*** Dataset entries Section Begins ***

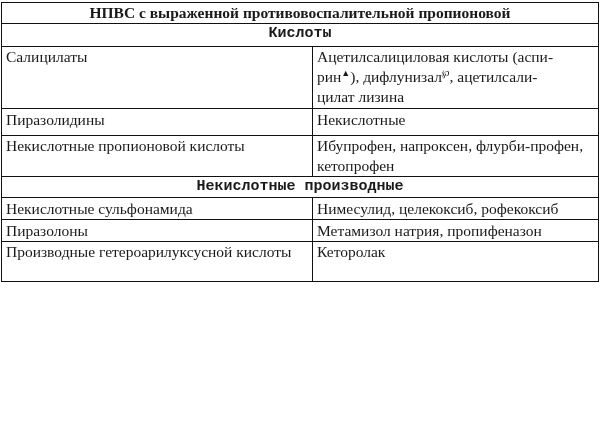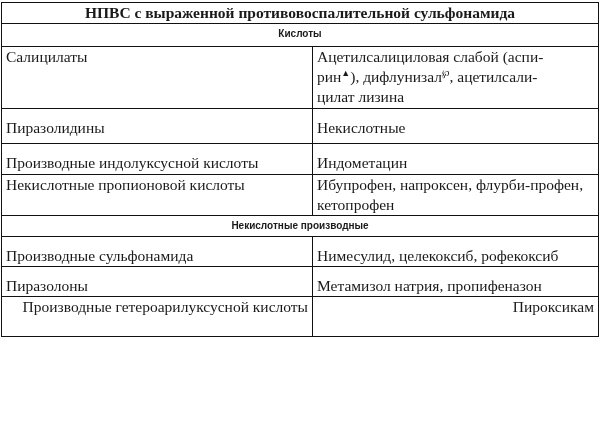--- a/index.html
+++ b/index.html
@@ -10,75 +10,71 @@
     width: 597px; border-collapse: collapse; table-layout: fixed;
     font-size: 15.5px; line-height: 20px;
   }
   table.nsaid td {
     border: 1.5px solid #111;
     padding: 0 4px 0 4px;
     vertical-align: top;
   }
   col.c1 { width: 311px; }
   col.c2 { width: 286px; }
-  td.hdr { text-align: center; font-weight: bold; font-family: Liberation Sans, sans-serif; font-size: 10px; }
+  td.hdr { text-align: center; font-weight: bold; font-family: Liberation Mono, monospace; font-size: 15px; }
   td.hdr-serif { font-family: "Liberation Serif", serif; font-size: 15.5px; }
   tr.r-title td { height: 20px; }
   tr.r-sub td { height: 22px; }
   tr.r3 td { height: 61px; font-family: Liberation Serif, serif; }
-  tr.r1 td { height: 25px; padding-top: 9px; }
+  tr.r1 td { height: 25px; padding-top: 1px; }
   tr.r2 td { height: 40px; }
-  tr.last td { height: 39px; text-align: right; }
+  tr.last td { height: 39px; }
   td.indent { padding-left: 6px; margin-left: 40px; }
   .sup { font-size: 9px; vertical-align: super; line-height: 0; }
 </style>
 </head>
 <body>
 
 <table class="nsaid">
   <colgroup>
       <col class="c1">
       <col class="c2">
     </colgroup>
   <tbody>
     <tr class="r-title">
-      <td colspan="2" class="hdr hdr-serif">НПВС с выраженной противовоспалительной сульфонамида</td>
+      <td colspan="2" class="hdr hdr-serif">НПВС с выраженной противовоспалительной пропионовой</td>
     </tr>
     <tr class="r-sub">
       <td colspan="2" class="hdr">Кислоты</td>
     </tr>
     <tr class="r3">
       <td>Салицилаты</td>
       <td>
-        <span>Ацетилсалициловая слабой (аспи-</span><br>
+        <span>Ацетилсалициловая кислоты (аспи-</span><br>
         <span>рин</span><span class="sup">▲</span><span>), дифлунизал</span><span class="sup">℘</span><span>, ацетилсали-</span><br>
         <span>цилат лизина</span>
       </td>
     </tr>
     <tr class="r1">
       <td>Пиразолидины</td>
       <td>Некислотные</td>
-    </tr>
-    <tr class="r1" style="height:22px">
-      <td style="height:21px">Производные индолуксусной кислоты</td>
-      <td style="height:21px">Индометацин</td>
     </tr>
     <tr class="r2">
       <td>Некислотные пропионовой кислоты</td>
       <td>Ибупрофен, напроксен, флурби-профен, кетопрофен</td>
     </tr>
     <tr class="r-sub">
       <td colspan="2" class="hdr" style="height:18px">Некислотные производные</td>
     </tr>
     <tr class="r1">
-      <td style="height:18px">Производные сульфонамида</td>
+      <td style="height:18px">Некислотные сульфонамида</td>
       <td style="height:18px">Нимесулид, целекоксиб, рофекоксиб</td>
     </tr>
     <tr class="r1">
       <td class="indent" style="height:20px">Пиразолоны</td>
       <td style="height:20px">Метамизол натрия, пропифеназон</td>
     </tr>
     <tr class="last">
       <td class="indent">Производные гетероарилуксусной кислоты</td>
-      <td>Пироксикам</td>
+      <td>Кеторолак</td>
     </tr>
   </tbody>
 </table>
 
 </body></html>

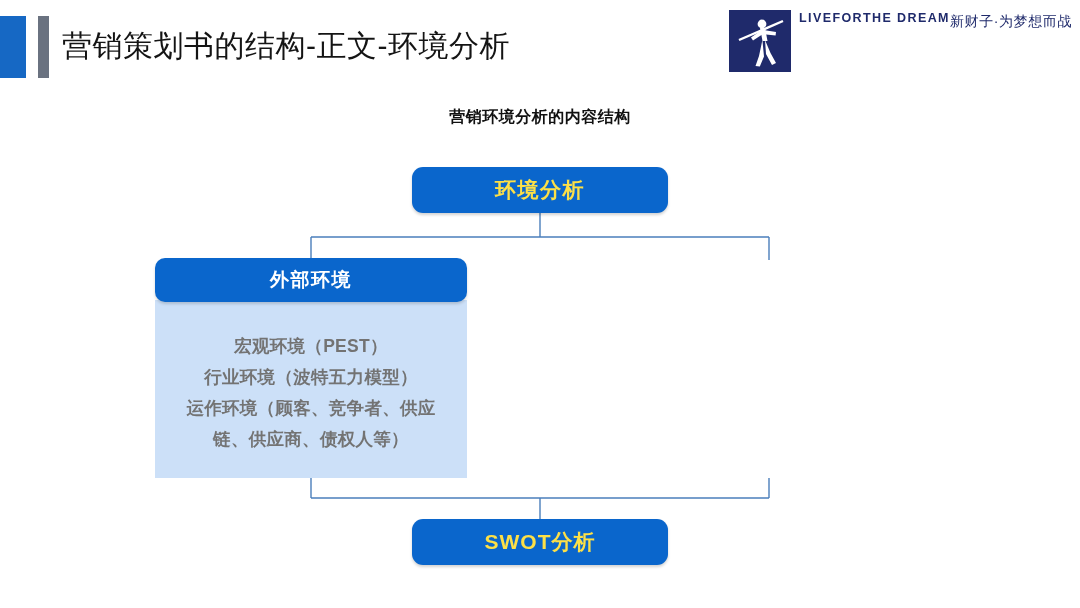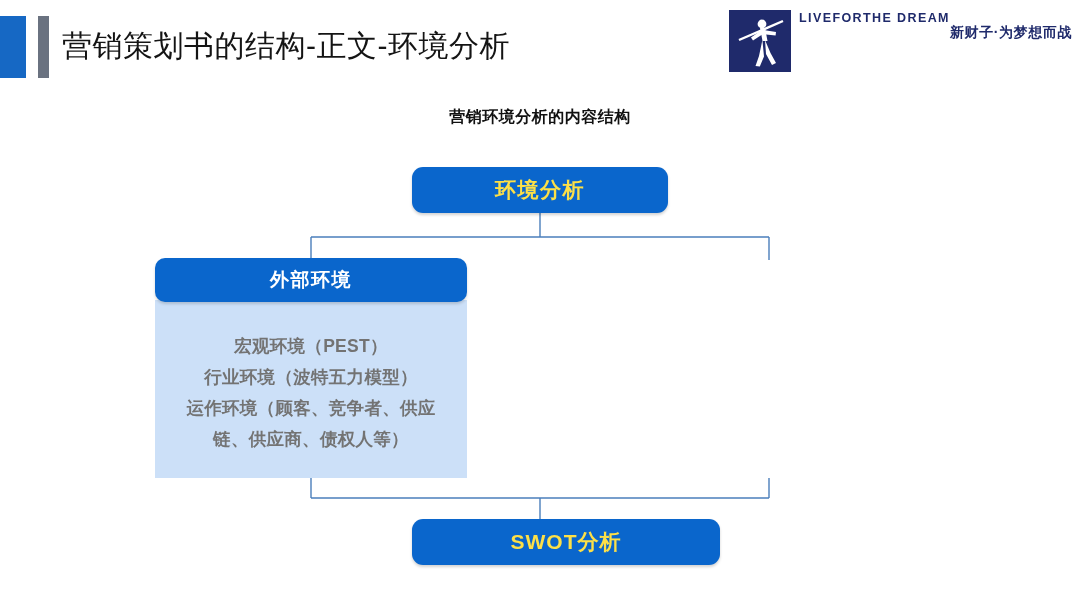--- a/index.html
+++ b/index.html
@@ -81,24 +81,24 @@
     color: #1F2A6B;
     font-size: 12.5px;
     font-weight: bold;
     letter-spacing: 1.4px;
     line-height: 14.5px;
     white-space: nowrap;
   }
   .logo-cn {
     color: #1F2A6B;
     font-size: 14px;
-    font-weight: bold;
+    font-weight: normal;
     letter-spacing: 0.6px;
     line-height: 18px;
-    margin-top: 12px;
+    margin-top: 1px;
     white-space: nowrap;
   }
 
   
   #diagram {
     position: absolute;
     left: 0;
     top: 86px;
     width: 1080px;
     height: 522px;
@@ -144,21 +144,21 @@
     top: 81px;
     width: 256px;
     height: 46px;
     font-size: 21px;
     letter-spacing: 1.5px;
   }
 
   #node-swot {
     left: 412px;
     top: 433px;
-    width: 308px;
+    width: 256px;
     height: 46px;
     font-size: 21px;
     letter-spacing: 1px;
   }
 
   .branch {
     position: absolute;
     top: 172px;
     height: 176px;
   }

*** Dataset entries Section Ends ***

### What the task asks
Repeat the records above word for word, apart from the pictures.

### Result of this task
--- a/index.html
+++ b/index.html
@@ -10,75 +10,71 @@
     width: 597px; border-collapse: collapse; table-layout: fixed;
     font-size: 15.5px; line-height: 20px;
   }
   table.nsaid td {
     border: 1.5px solid #111;
     padding: 0 4px 0 4px;
     vertical-align: top;
   }
   col.c1 { width: 311px; }
   col.c2 { width: 286px; }
-  td.hdr { text-align: center; font-weight: bold; font-family: Liberation Sans, sans-serif; font-size: 10px; }
+  td.hdr { text-align: center; font-weight: bold; font-family: Liberation Mono, monospace; font-size: 15px; }
   td.hdr-serif { font-family: "Liberation Serif", serif; font-size: 15.5px; }
   tr.r-title td { height: 20px; }
   tr.r-sub td { height: 22px; }
   tr.r3 td { height: 61px; font-family: Liberation Serif, serif; }
-  tr.r1 td { height: 25px; padding-top: 9px; }
+  tr.r1 td { height: 25px; padding-top: 1px; }
   tr.r2 td { height: 40px; }
-  tr.last td { height: 39px; text-align: right; }
+  tr.last td { height: 39px; }
   td.indent { padding-left: 6px; margin-left: 40px; }
   .sup { font-size: 9px; vertical-align: super; line-height: 0; }
 </style>
 </head>
 <body>
 
 <table class="nsaid">
   <colgroup>
       <col class="c1">
       <col class="c2">
     </colgroup>
   <tbody>
     <tr class="r-title">
-      <td colspan="2" class="hdr hdr-serif">НПВС с выраженной противовоспалительной сульфонамида</td>
+      <td colspan="2" class="hdr hdr-serif">НПВС с выраженной противовоспалительной пропионовой</td>
     </tr>
     <tr class="r-sub">
       <td colspan="2" class="hdr">Кислоты</td>
     </tr>
     <tr class="r3">
       <td>Салицилаты</td>
       <td>
-        <span>Ацетилсалициловая слабой (аспи-</span><br>
+        <span>Ацетилсалициловая кислоты (аспи-</span><br>
         <span>рин</span><span class="sup">▲</span><span>), дифлунизал</span><span class="sup">℘</span><span>, ацетилсали-</span><br>
         <span>цилат лизина</span>
       </td>
     </tr>
     <tr class="r1">
       <td>Пиразолидины</td>
       <td>Некислотные</td>
-    </tr>
-    <tr class="r1" style="height:22px">
-      <td style="height:21px">Производные индолуксусной кислоты</td>
-      <td style="height:21px">Индометацин</td>
     </tr>
     <tr class="r2">
       <td>Некислотные пропионовой кислоты</td>
       <td>Ибупрофен, напроксен, флурби-профен, кетопрофен</td>
     </tr>
     <tr class="r-sub">
       <td colspan="2" class="hdr" style="height:18px">Некислотные производные</td>
     </tr>
     <tr class="r1">
-      <td style="height:18px">Производные сульфонамида</td>
+      <td style="height:18px">Некислотные сульфонамида</td>
       <td style="height:18px">Нимесулид, целекоксиб, рофекоксиб</td>
     </tr>
     <tr class="r1">
       <td class="indent" style="height:20px">Пиразолоны</td>
       <td style="height:20px">Метамизол натрия, пропифеназон</td>
     </tr>
     <tr class="last">
       <td class="indent">Производные гетероарилуксусной кислоты</td>
-      <td>Пироксикам</td>
+      <td>Кеторолак</td>
     </tr>
   </tbody>
 </table>
 
 </body></html>

--- a/index.html
+++ b/index.html
@@ -81,24 +81,24 @@
     color: #1F2A6B;
     font-size: 12.5px;
     font-weight: bold;
     letter-spacing: 1.4px;
     line-height: 14.5px;
     white-space: nowrap;
   }
   .logo-cn {
     color: #1F2A6B;
     font-size: 14px;
-    font-weight: bold;
+    font-weight: normal;
     letter-spacing: 0.6px;
     line-height: 18px;
-    margin-top: 12px;
+    margin-top: 1px;
     white-space: nowrap;
   }
 
   
   #diagram {
     position: absolute;
     left: 0;
     top: 86px;
     width: 1080px;
     height: 522px;
@@ -144,21 +144,21 @@
     top: 81px;
     width: 256px;
     height: 46px;
     font-size: 21px;
     letter-spacing: 1.5px;
   }
 
   #node-swot {
     left: 412px;
     top: 433px;
-    width: 308px;
+    width: 256px;
     height: 46px;
     font-size: 21px;
     letter-spacing: 1px;
   }
 
   .branch {
     position: absolute;
     top: 172px;
     height: 176px;
   }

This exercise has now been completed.